I watched a tutorial and followed it step for step, got everything working up until the Vector3.Angle( , ) part.
Whats suppose to happen is if the angle difference between contact.normal and vector3.up is less than 1 then I should be grounded, but it keeps saying I’m grounded when I jump onto walls even if they’re completely vertical.
So I checked Debug.Log to see what contact.normal says and what Vector3.up says and i get this for Vector3.up: (0,1,0)
and for contact.normal I get (x, y, z) numbers always ranging from -10 to 10.
Does anyone know why this isn’t working, and if not can anyone give insight to a different way to provide limits on angles that can be jumped from.
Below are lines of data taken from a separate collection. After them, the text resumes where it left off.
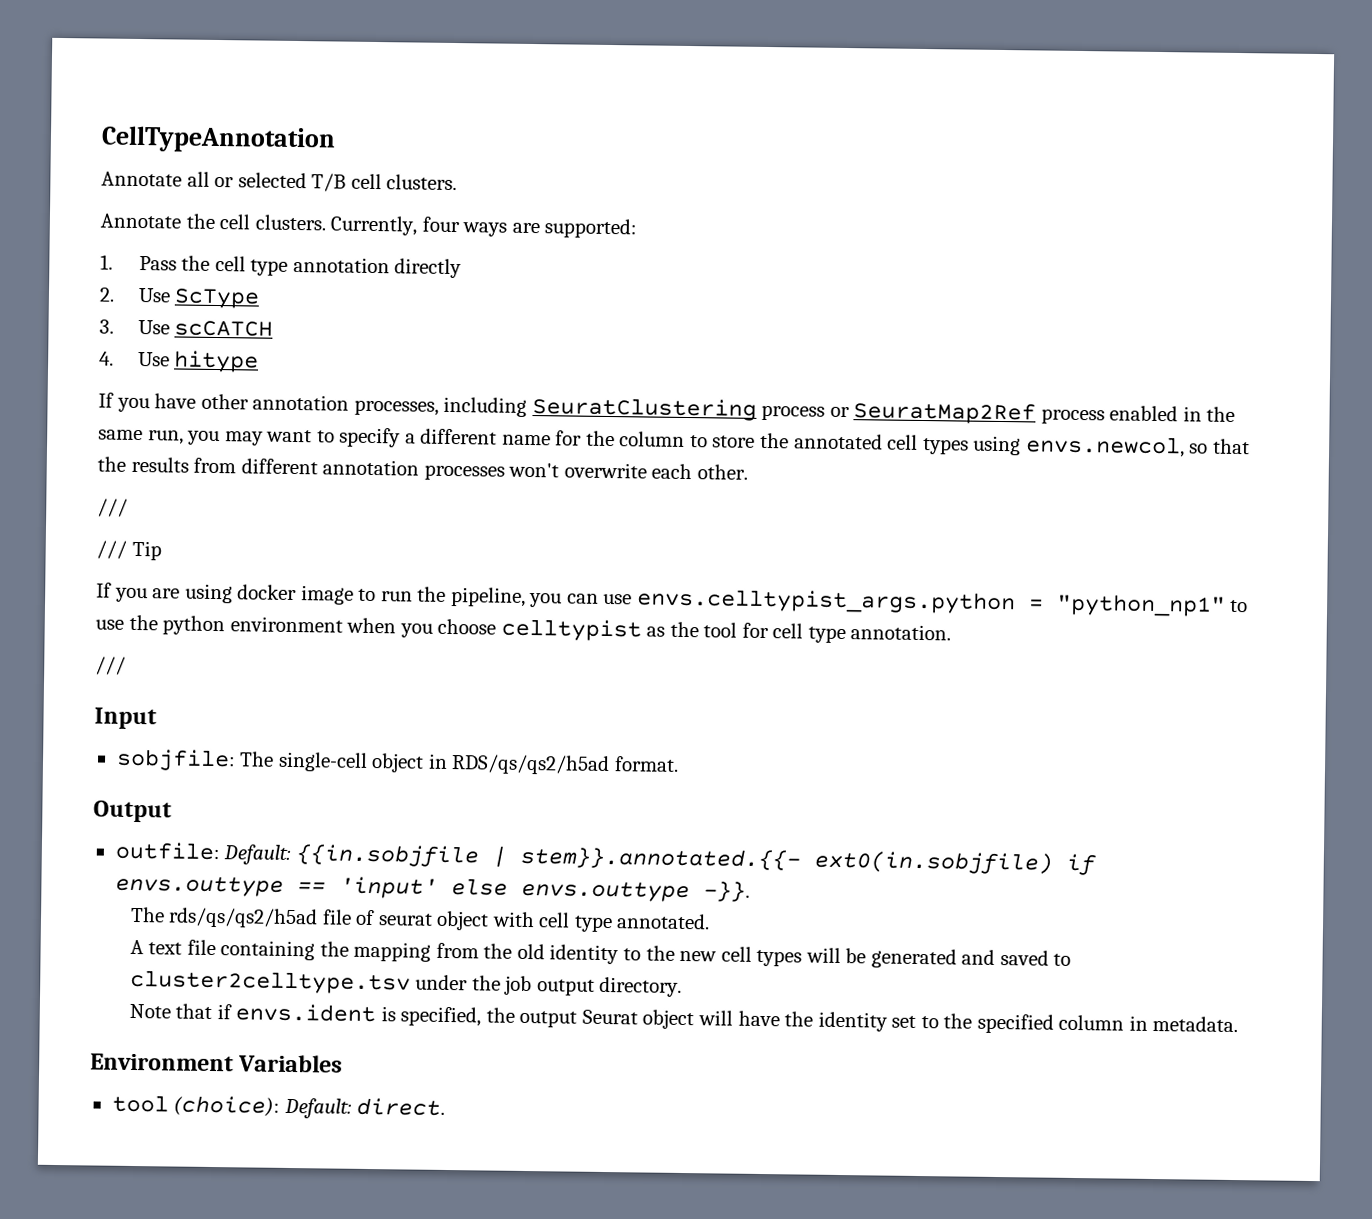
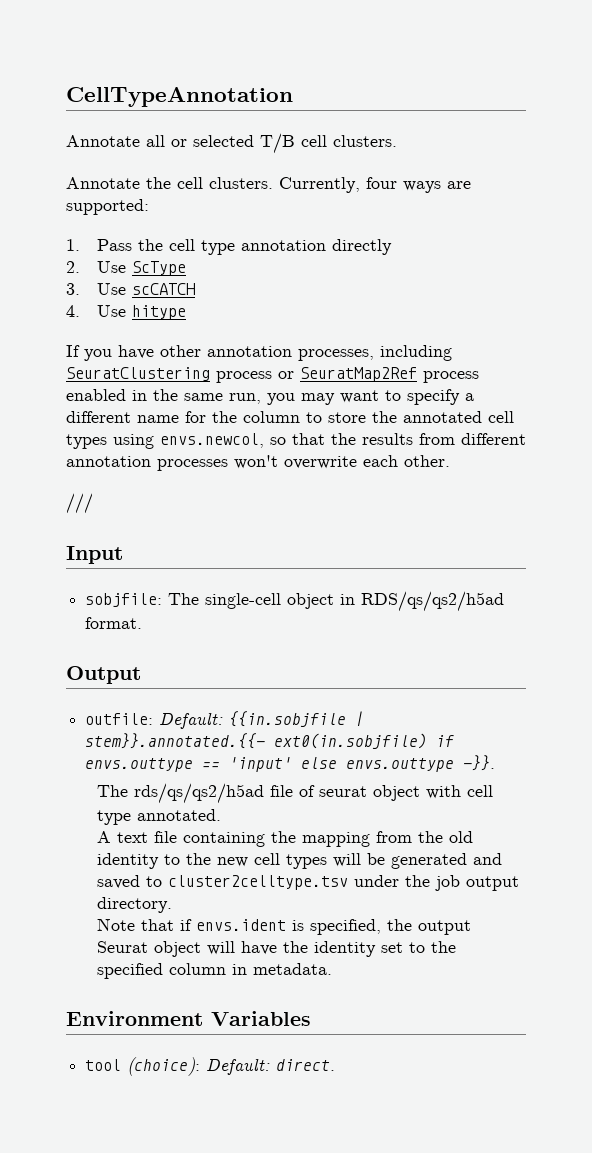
- /// Tip
- If you are using docker image to run the pipeline, you can use envs.celltypist_args.python = "python_np1" to use the python environment when you choose celltypist as the tool for cell type annotation.
- ///

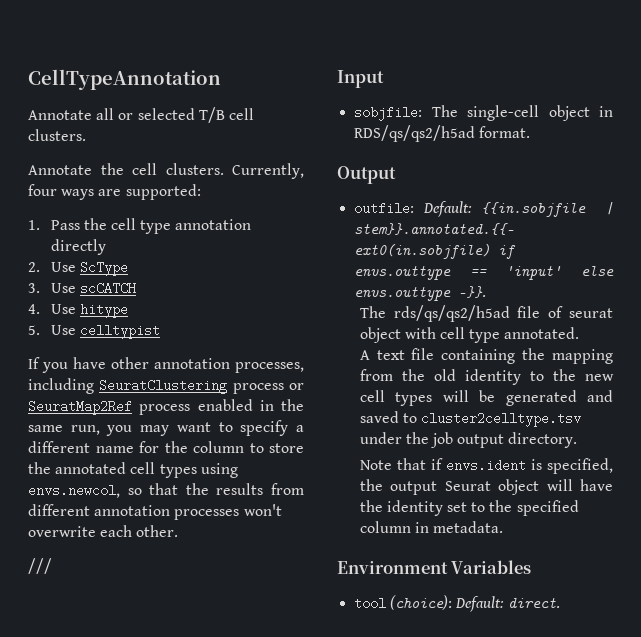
+ 5. Use celltypist

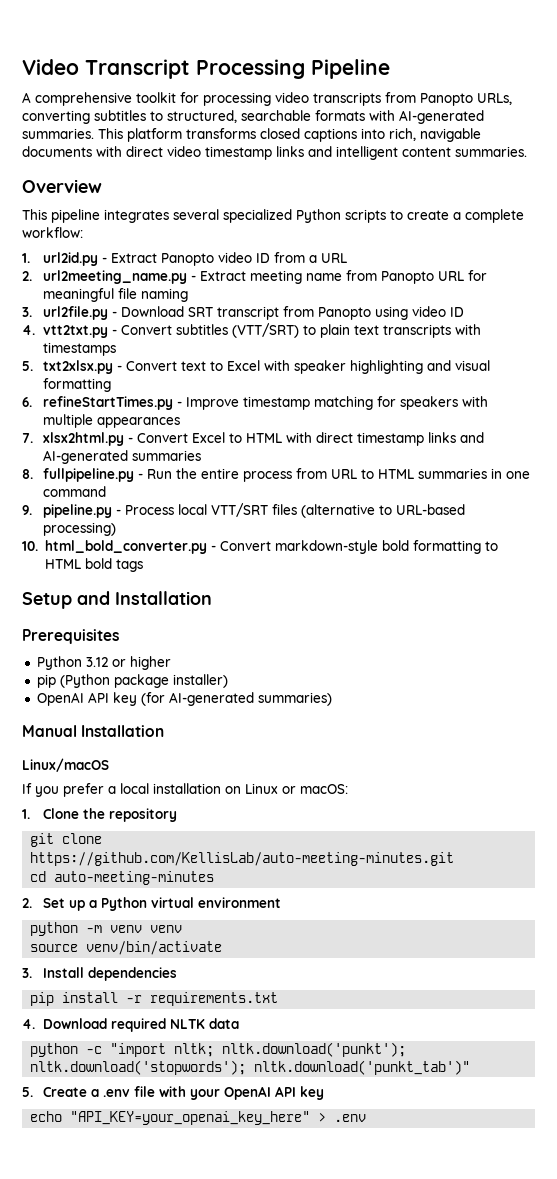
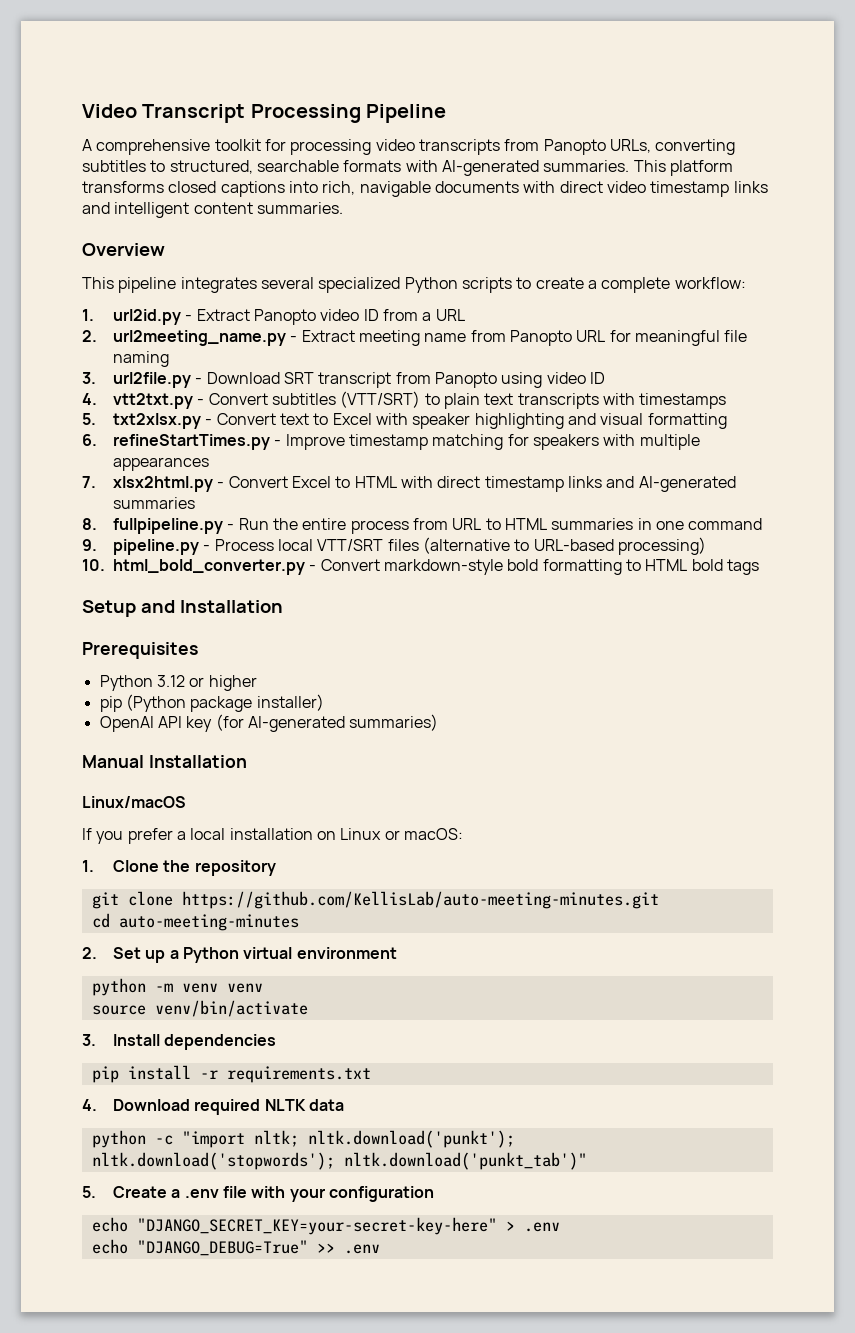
- 5. Create a .env file with your OpenAI API key
- echo "API_KEY=your_openai_key_here" > .env
+ 5. Create a .env file with your configuration
+ echo "DJANGO_SECRET_KEY=your-secret-key-here" > .env
+ echo "DJANGO_DEBUG=True" >> .env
I removed a few variables and implemented numbers in their place, so that the code is easier to read.
```javascript
private var grounded : boolean;
function Update () {
if (Input.GetButtonDown("Jump") && grounded) {
rigidbody.AddForce (0, 25, 0);
}
Debug.Log (grounded);
}
function OnCollisionStay(collision : Collision)
{
for (var contact : ContactPoint in collision.contacts)
{
{ if (Vector3.Angle(contact.normal, Vector3.up) < 1); // having trouble with this line
grounded = true;
}
}
}
function OnCollisionExit ()
{
grounded = false;
}
```
You have a semicolon right after your condition in the if statement, so it looks like you’re always considered grounded even when you’re colliding into a surface that doesn’t have a relatively close normal angle to Vector3.up
if (Vector3.Angle(contact.normal, Vector3.up) < 1) //remove the semicolon
grounded = true;
Code is case-sensitive. When you try to set grounded to true, you used an uppercase ‘G’, which essentially refers to a completely different variable, so grounded remains false while Grounded (which is never accessed when you’re checking if you’re grounded) is true. Fix that to a lowercase ‘g’ and see if that gets you grounded again after the first jump.
The general lesson is that code is very picky. Never underestimate just how precise you have to be to make the code do what you want.